• SUPPLIED MATERIAL:
◇ ◇ ◇
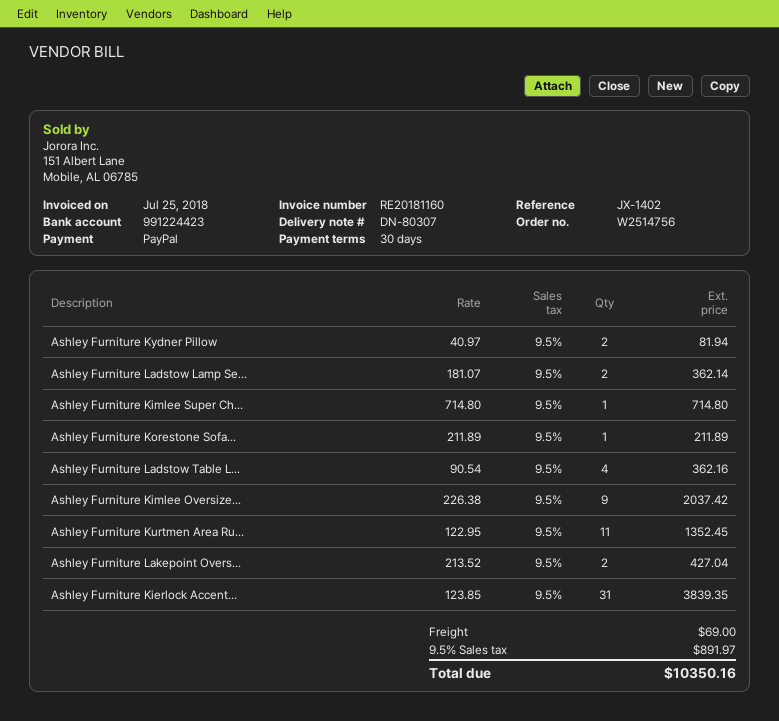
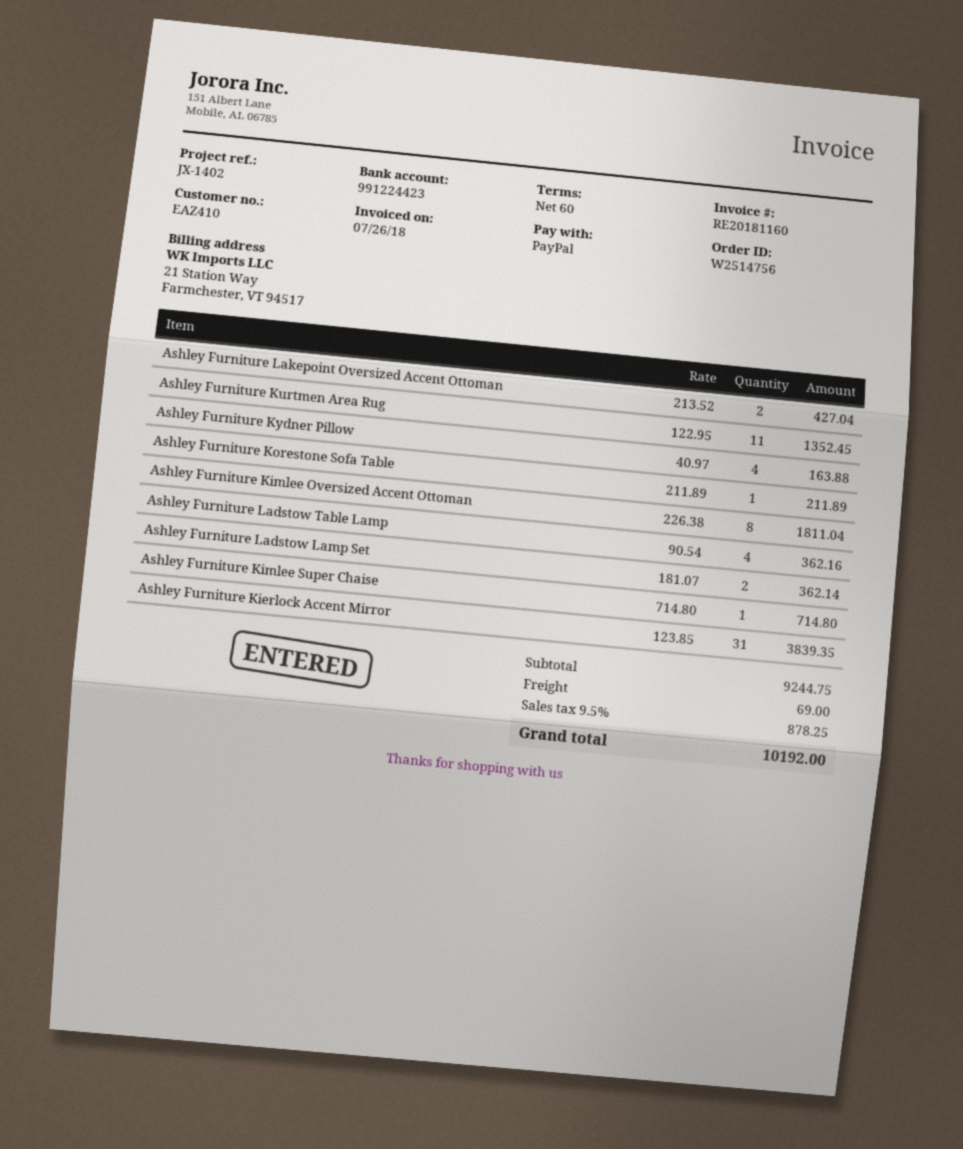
invoice date: 2018-07-25 -> 2018-07-26
payment terms: 30 days -> 60 days
Ashley Furniture Kydner Pillow: 2 x 40.97 = 81.94 -> 4 x 40.97 = 163.88
Ashley Furniture Kimlee Oversize...: 9 x 226.38 = 2037.42 -> 8 x 226.38 = 1811.04
tax: 9.5% = 891.97 -> 9.5% = 878.25
total: 10350.16 -> 10192.00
◇ ◇ ◇
• HOW TO COMPLETE THIS TASK: Could you retype every line above exactly as it appears, skipping the pictures?

• RESPONSE AREA:
invoice date: 2018-07-25 -> 2018-07-26
payment terms: 30 days -> 60 days
Ashley Furniture Kydner Pillow: 2 x 40.97 = 81.94 -> 4 x 40.97 = 163.88
Ashley Furniture Kimlee Oversize...: 9 x 226.38 = 2037.42 -> 8 x 226.38 = 1811.04
tax: 9.5% = 891.97 -> 9.5% = 878.25
total: 10350.16 -> 10192.00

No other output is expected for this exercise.